Dominican altarpieces traditionally stressed the Dominican Order's relationship to Christ and the apostles. The Dominicans saw Christ as playing an intermediary in the relationship between Man and God. In Dialogue, Dominican Saint Catherine of Siena wrote "Christ is a bridge stretching from heaven to earth, joining the earth of man’s humanity with the greatness of the Godhead." The crucifixion pax, which as aforementioned is used to allow the viewer to approach the painting to a certain point, also bridges Christ's Passion and the world of God to the world of Man. It emphasizes the remoteness of the painted realm, but also the possibility of transcendence through Christ and sacrifice.

Matin's Hymn is another text Angelico alludes to in the painting. The hymn says, "He who made all things held the whole world in his hand, even while in his mother’s womb." The positioning of the Child in the San Marco Altarpiece is connected to this text. As Jesus sits nakedly on his mother's lap and grasps the royal orb and map of the world in his left hand, there is sense of vulnerable infancy given to him as if he were still dependent on his mother in her womb, but he nonetheless literally possesses the world in his hands, no matter how young he is.

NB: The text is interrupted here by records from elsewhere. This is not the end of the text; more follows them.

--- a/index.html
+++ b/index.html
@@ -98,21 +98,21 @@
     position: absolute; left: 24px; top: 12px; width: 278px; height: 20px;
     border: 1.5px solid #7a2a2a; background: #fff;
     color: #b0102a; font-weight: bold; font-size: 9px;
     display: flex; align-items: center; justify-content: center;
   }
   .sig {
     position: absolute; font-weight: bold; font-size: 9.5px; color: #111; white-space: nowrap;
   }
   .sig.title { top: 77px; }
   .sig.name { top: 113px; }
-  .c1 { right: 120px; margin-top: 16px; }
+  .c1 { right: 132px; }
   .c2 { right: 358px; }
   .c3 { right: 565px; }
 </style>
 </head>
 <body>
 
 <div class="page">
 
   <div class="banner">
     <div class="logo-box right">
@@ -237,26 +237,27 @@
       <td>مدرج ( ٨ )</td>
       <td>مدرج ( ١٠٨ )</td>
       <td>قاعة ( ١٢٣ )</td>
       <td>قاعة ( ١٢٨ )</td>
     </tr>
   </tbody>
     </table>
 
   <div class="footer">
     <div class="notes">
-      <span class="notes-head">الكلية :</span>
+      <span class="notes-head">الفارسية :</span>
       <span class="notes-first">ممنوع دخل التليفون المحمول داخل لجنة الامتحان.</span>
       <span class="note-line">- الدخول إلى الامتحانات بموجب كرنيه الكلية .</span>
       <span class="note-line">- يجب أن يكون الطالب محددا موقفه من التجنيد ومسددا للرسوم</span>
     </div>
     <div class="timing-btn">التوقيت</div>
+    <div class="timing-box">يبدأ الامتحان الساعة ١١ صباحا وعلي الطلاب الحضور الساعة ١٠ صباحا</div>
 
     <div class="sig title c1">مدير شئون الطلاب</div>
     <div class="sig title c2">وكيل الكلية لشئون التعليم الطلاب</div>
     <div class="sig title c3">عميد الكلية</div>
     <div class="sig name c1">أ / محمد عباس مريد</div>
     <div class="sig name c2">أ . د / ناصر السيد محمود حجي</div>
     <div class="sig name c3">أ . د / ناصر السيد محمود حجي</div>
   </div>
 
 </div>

Saint Thomas Aquinas, one of the greatest Dominicans to have lived, composed the Latin phrase Contemplata Aliis Tradere, which translates as "To pass on to others the things contemplated." Saint Mark's open codex which discusses Christ sending his disciples to preach relates to this text. Saint Mark turns the strictly theological and liturgical aspects of the altarpiece ("things contemplated") towards their end in preaching ("passing it on to others"). Saint Aquinas also said that the sacrament of the Eucharist creates a spiritual community that is an imperfect version of that enjoyed by saints in heaven, which is very much reminiscent of the San Marco Altarpiece's layout.

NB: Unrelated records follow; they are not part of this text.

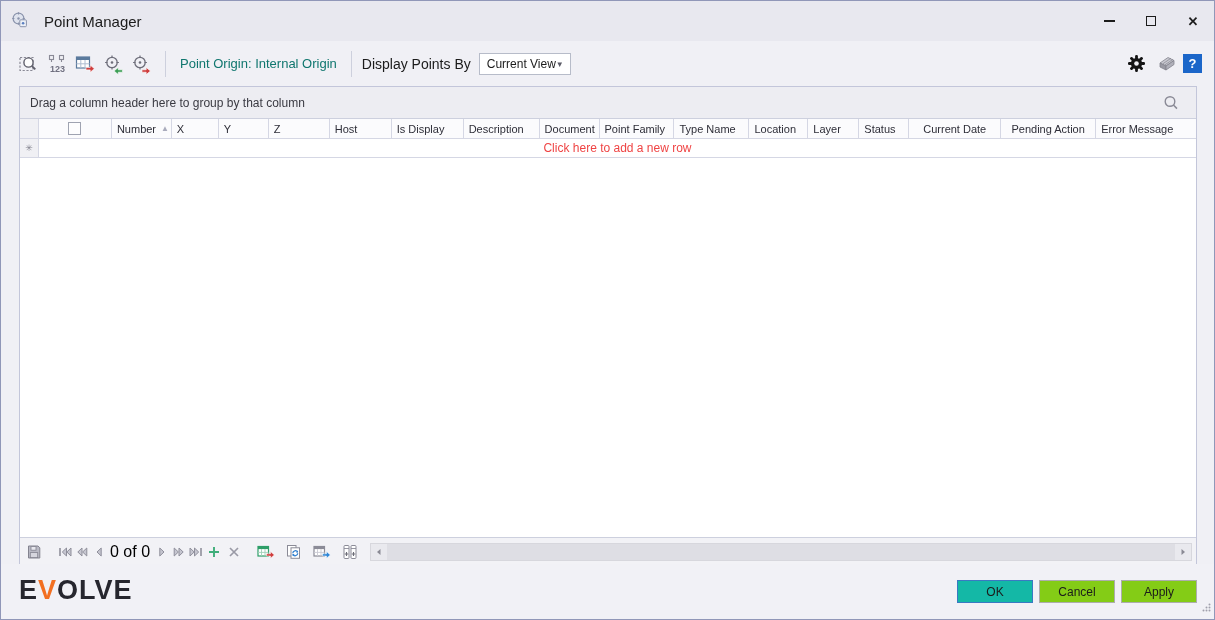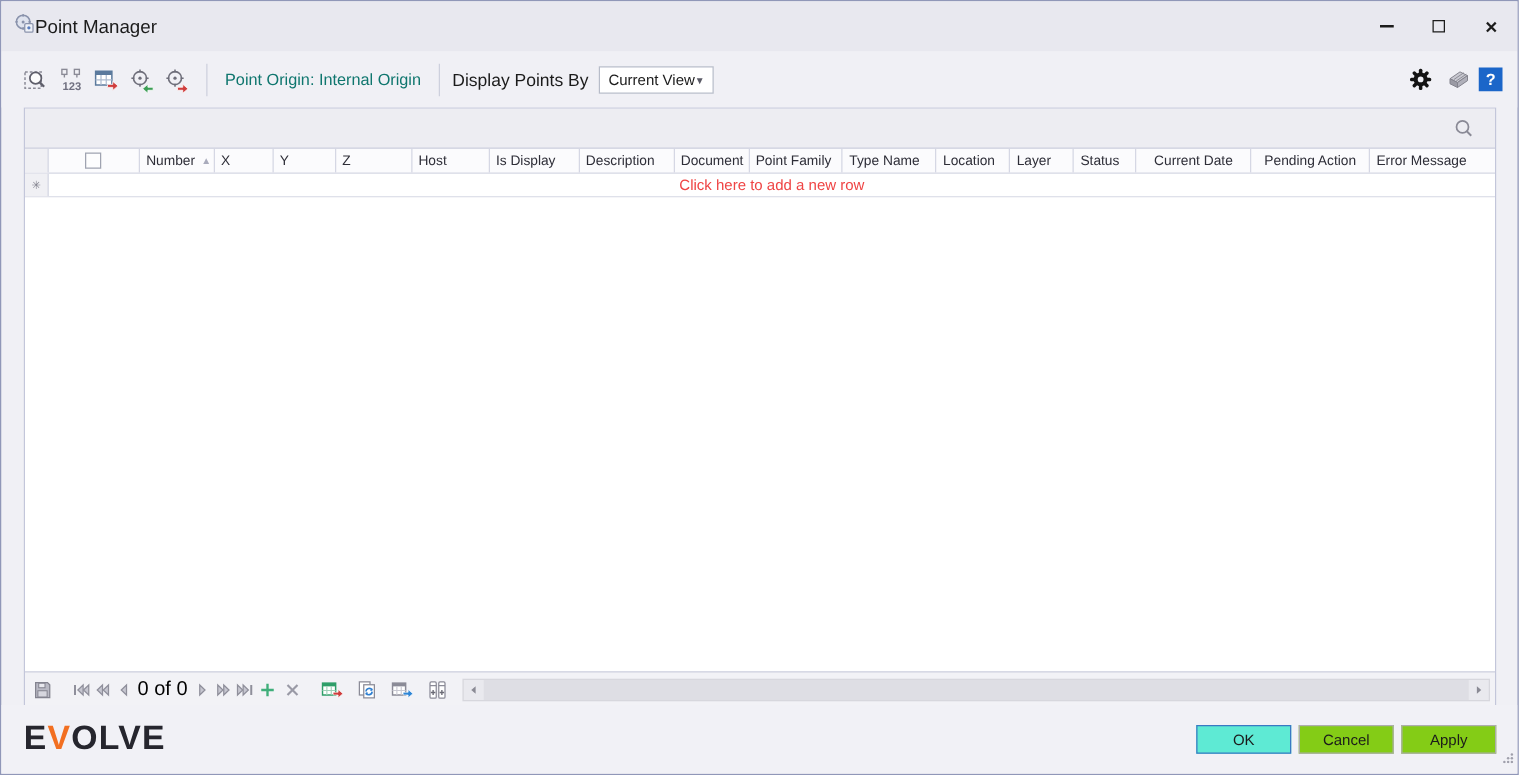--- a/index.html
+++ b/index.html
@@ -6,21 +6,21 @@
   html,body { width:1215px; height:620px; font-family:"Liberation Sans", sans-serif; }
   .window {
     position:relative; width:1215px; height:620px;
     background:#f0f0f5; border:1px solid #9097b8; overflow:hidden;
   }
   
   .titlebar {
     position:absolute; top:0; left:0; right:0; height:40px;
     background:#e8e8ef; display:flex; align-items:center; padding-left:10px;
   }
-  .title-text { font-size:15px; color:#1b1b1b; margin-left:0; }
+  .title-text { font-size:15px; color:#1b1b1b; margin-left:16px; }
   .win-controls { position:absolute; right:0; top:0; height:40px; display:flex; }
   .win-btn { width:42px; height:40px; display:flex; align-items:center; justify-content:center; cursor:default; }
   .min-glyph { width:11px; height:2.5px; background:#1b1b1b; }
   .max-glyph { width:10px; height:10px; border:1.5px solid #1b1b1b; }
   .close-glyph { font-size:13px; color:#1b1b1b; font-weight:bold; }
   
   .toolbar {
     position:absolute; top:40px; left:0; right:0; height:45px;
     display:flex; align-items:center; padding:0 12px 0 14px; background:#f0f0f5;
   }
@@ -86,21 +86,21 @@
   .footer { position:absolute; left:0; right:0; bottom:0; height:55px; background:#f1f1f6; }
   .brand { position:absolute; left:18px; top:11px; font-size:27px; font-weight:bold;
     letter-spacing:1px; color:#26262e; display:flex; }
   .brand-v { color:#f26f21; }
   .footer-buttons { position:absolute; right:17px; top:16px; display:flex; gap:6px; }
   .btn {
     width:76px; height:23px; background:#84cc16; border:1px solid #adadad;
     font-size:12px; color:#1b1b1b; display:flex; align-items:center; justify-content:center;
     font-family:"Liberation Sans", sans-serif;
   }
-  .btn.default { border:1px solid #3a79c3; background:#5eead4; }
+  .btn.default { border:1px solid #3a79c3; background:#14b8a6; }
   .resize-grip { position:absolute; right:3px; bottom:3px; }
 </style>
 </head>
 <body>
 
 <div class="window">
 
   <div class="titlebar">
     <span>
       <svg width="17" height="17" viewBox="0 0 17 17">
@@ -196,20 +196,21 @@
         </svg>
       </div>
       <div class="help-btn">
         <span>?</span>
       </div>
     </div>
   </div>
 
   <div class="grid">
     <div class="group-panel">
+      <span class="group-hint">Drag a column header here to group by that column</span>
       <span class="group-search">
         <svg width="18" height="18" viewBox="0 0 18 18">
           <circle cx="8" cy="7.5" r="4.8" fill="none" stroke="#8a8a96" stroke-width="1.4"></circle>
           <line x1="11.4" y1="11" x2="15" y2="14.6" stroke="#8a8a96" stroke-width="1.5"></line>
         </svg>
       </span>
     </div>
 
     <div class="header-row">
       <div class="hcell ind-col"></div>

The direct allusions to Dominican practices and other religious symbols complement Vasari's observation that Fra Angelico's artistic symbols and figures express the depth and sincerity of his Christian piety.

==Restoration==

The San Marco Altarpiece faced a major cleaning in the 19th century. The cleaning using caustic soda, rubbing off the surface of the painting down to the underpainting. This caused the painting to lose much of its glaze that imparted the nuances of light and color. Any subtle modulations of color and light used by Angelico to heighten the still-moving pathos of faces like that of St. Lawrence were removed. There are still minor traces of cast shadows towards the bottom edges of the draperies in the painting, which are indicative of how Angelico gave the medieval equation of earthly and heavenly beauty new immediacy by translating it into the rational language of a representational style. In addition, as Angelico implies in other ways, glazing was a technique used to create yet another boundary between the real world and the pictorial illusion.

A new treatment was carried out in 2018-2021, at the Opificio delle Pietre Dure in Florence, accomplishing outstanding results.